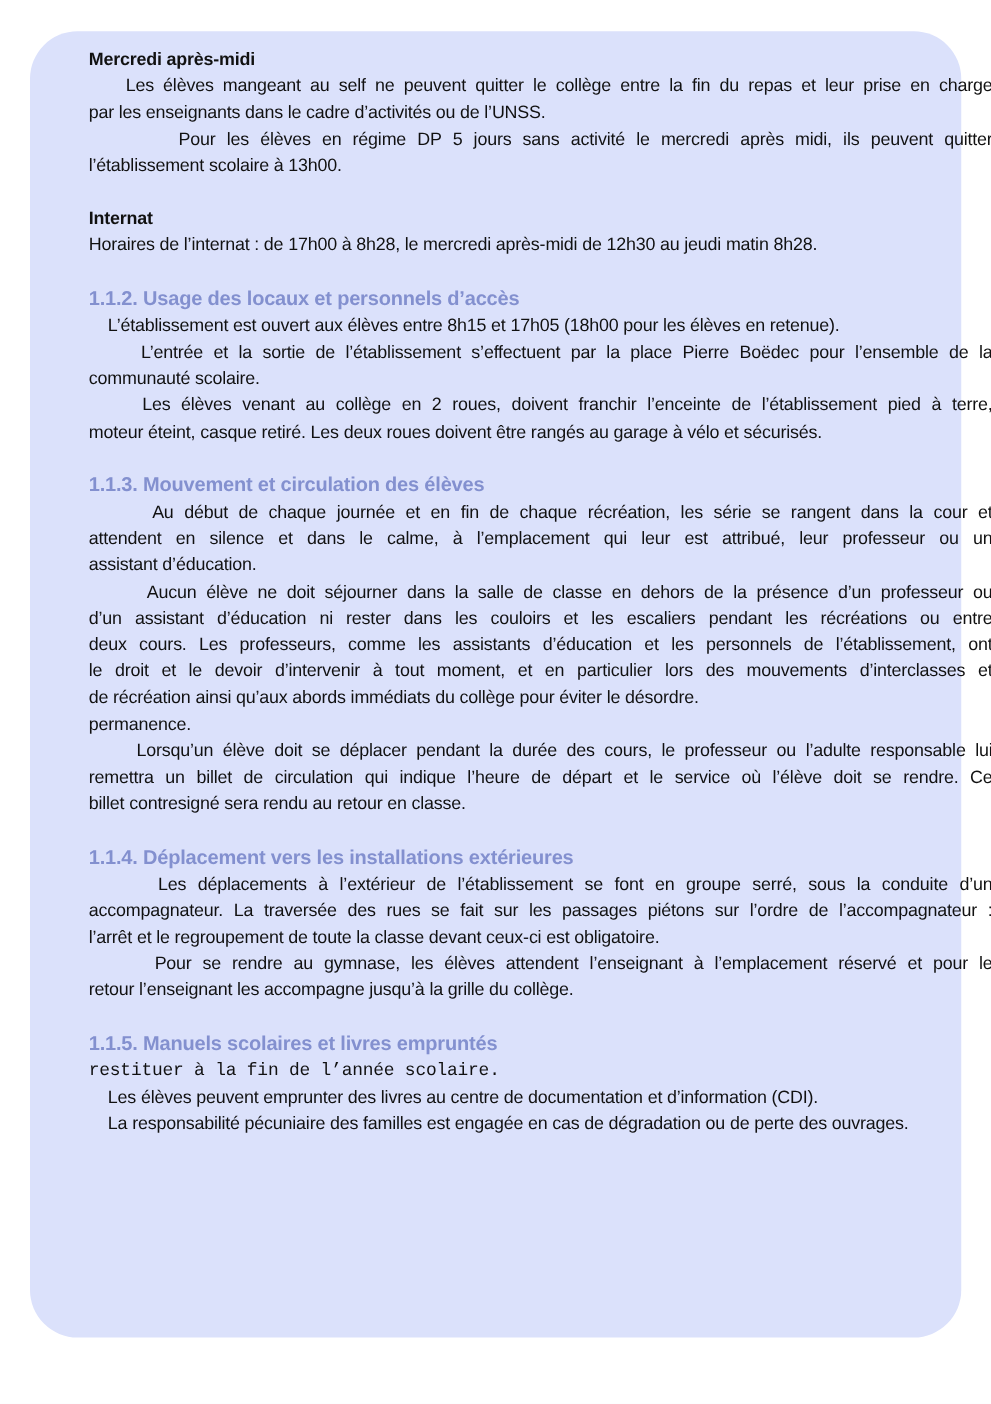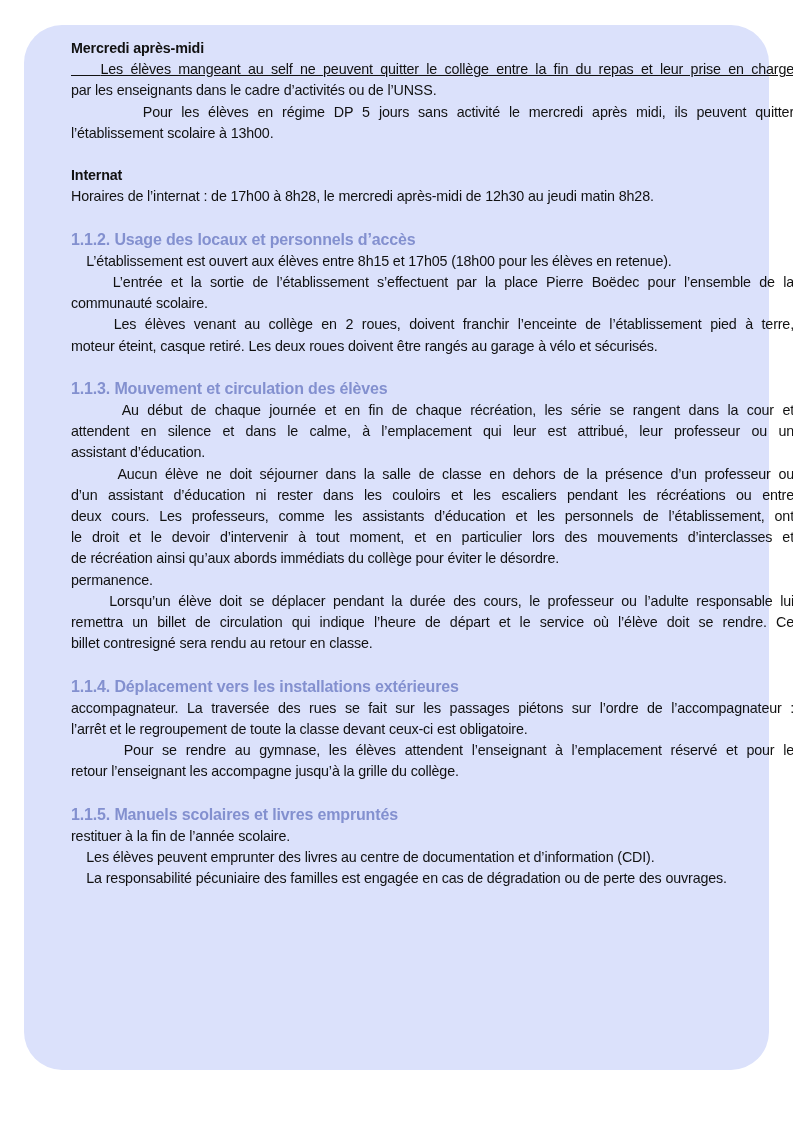--- a/index.html
+++ b/index.html
@@ -22,7 +22,7 @@
 <div class="content" id="content">
     <div>
       <div class="h-bold">Mercredi après-midi</div>
-      <div class="line j" style="white-space: pre-wrap; text-decoration: underline;">    Les élèves mangeant au self ne peuvent quitter le collège entre la fin du repas et leur prise en charge</div>
+      <div class="line j" style="white-space: pre-wrap;">    Les élèves mangeant au self ne peuvent quitter le collège entre la fin du repas et leur prise en charge</div>
       <div class="line" style="white-space: pre;">par les enseignants dans le cadre d’activités ou de l’UNSS.</div>
       <div class="line j" style="white-space: pre-wrap;">        Pour les élèves en régime DP 5 jours sans activité le mercredi après midi, ils peuvent quitter</div>
       <div class="line" style="white-space: pre;">l’établissement scolaire à 13h00.</div>

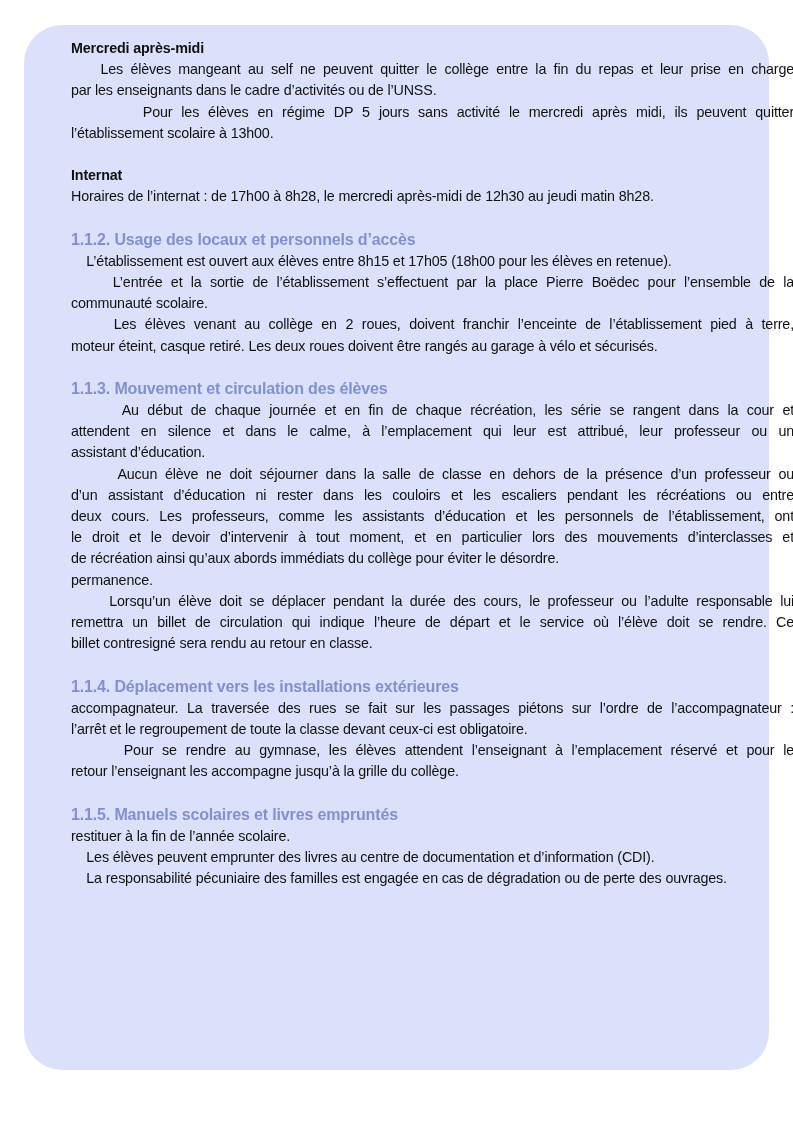--- a/index.html
+++ b/index.html
@@ -60,6 +60,7 @@
     <div class="gap"></div>
     <div>
       <div class="h-sec">1.1.4. Déplacement vers les installations extérieures</div>
+      <div class="line j" style="white-space: pre-wrap;">      Les déplacements à l’extérieur de l’établissement se font en groupe serré, sous la conduite d’un</div>
       <div class="line j" style="white-space: pre-wrap;">accompagnateur. La traversée des rues se fait sur les passages piétons sur l’ordre de l’accompagnateur :</div>
       <div class="line" style="white-space: pre;">l’arrêt et le regroupement de toute la classe devant ceux-ci est obligatoire.</div>
       <div class="line j" style="white-space: pre-wrap;">      Pour se rendre au gymnase, les élèves attendent l’enseignant à l’emplacement réservé et pour le</div>

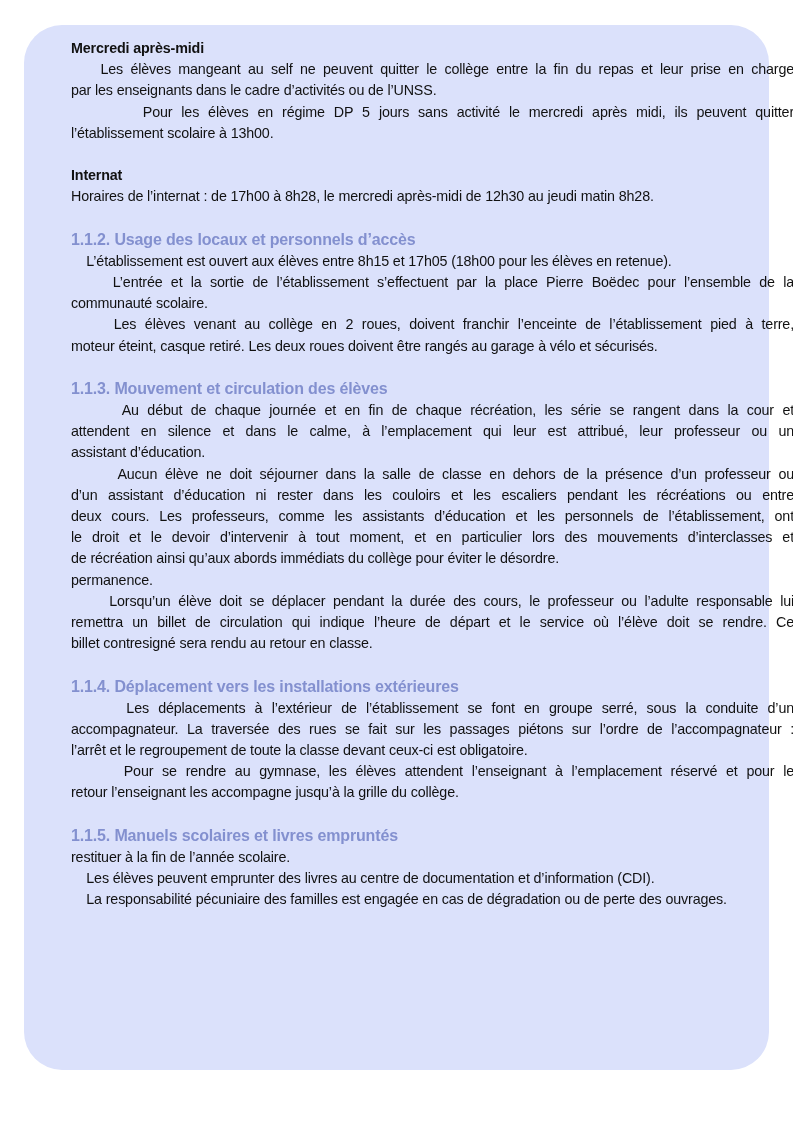--- a/index.html
+++ b/index.html
@@ -69,7 +69,7 @@
     <div class="gap"></div>
     <div>
       <div class="h-sec">1.1.5. Manuels scolaires et livres empruntés</div>
-      <div class="line" style="white-space: pre;">restituer à la fin de l’année scolaire.</div>
+      <div class="line" style="white-space: pre; font-family: Liberation Mono, monospace;">restituer à la fin de l’année scolaire.</div>
       <div class="line" style="white-space: pre;">    Les élèves peuvent emprunter des livres au centre de documentation et d’information (CDI).</div>
       <div class="line" style="white-space: pre;">    La responsabilité pécuniaire des familles est engagée en cas de dégradation ou de perte des ouvrages.</div>
     </div>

________________________

DIRECTIONS FOR THIS TASK: All of the entries above are to be written out exactly, with no pictures.

SOLUTION FOR THIS PROBLEM:
--- a/index.html
+++ b/index.html
@@ -22,7 +22,7 @@
 <div class="content" id="content">
     <div>
       <div class="h-bold">Mercredi après-midi</div>
-      <div class="line j" style="white-space: pre-wrap; text-decoration: underline;">    Les élèves mangeant au self ne peuvent quitter le collège entre la fin du repas et leur prise en charge</div>
+      <div class="line j" style="white-space: pre-wrap;">    Les élèves mangeant au self ne peuvent quitter le collège entre la fin du repas et leur prise en charge</div>
       <div class="line" style="white-space: pre;">par les enseignants dans le cadre d’activités ou de l’UNSS.</div>
       <div class="line j" style="white-space: pre-wrap;">        Pour les élèves en régime DP 5 jours sans activité le mercredi après midi, ils peuvent quitter</div>
       <div class="line" style="white-space: pre;">l’établissement scolaire à 13h00.</div>

--- a/index.html
+++ b/index.html
@@ -60,6 +60,7 @@
     <div class="gap"></div>
     <div>
       <div class="h-sec">1.1.4. Déplacement vers les installations extérieures</div>
+      <div class="line j" style="white-space: pre-wrap;">      Les déplacements à l’extérieur de l’établissement se font en groupe serré, sous la conduite d’un</div>
       <div class="line j" style="white-space: pre-wrap;">accompagnateur. La traversée des rues se fait sur les passages piétons sur l’ordre de l’accompagnateur :</div>
       <div class="line" style="white-space: pre;">l’arrêt et le regroupement de toute la classe devant ceux-ci est obligatoire.</div>
       <div class="line j" style="white-space: pre-wrap;">      Pour se rendre au gymnase, les élèves attendent l’enseignant à l’emplacement réservé et pour le</div>

--- a/index.html
+++ b/index.html
@@ -69,7 +69,7 @@
     <div class="gap"></div>
     <div>
       <div class="h-sec">1.1.5. Manuels scolaires et livres empruntés</div>
-      <div class="line" style="white-space: pre;">restituer à la fin de l’année scolaire.</div>
+      <div class="line" style="white-space: pre; font-family: Liberation Mono, monospace;">restituer à la fin de l’année scolaire.</div>
       <div class="line" style="white-space: pre;">    Les élèves peuvent emprunter des livres au centre de documentation et d’information (CDI).</div>
       <div class="line" style="white-space: pre;">    La responsabilité pécuniaire des familles est engagée en cas de dégradation ou de perte des ouvrages.</div>
     </div>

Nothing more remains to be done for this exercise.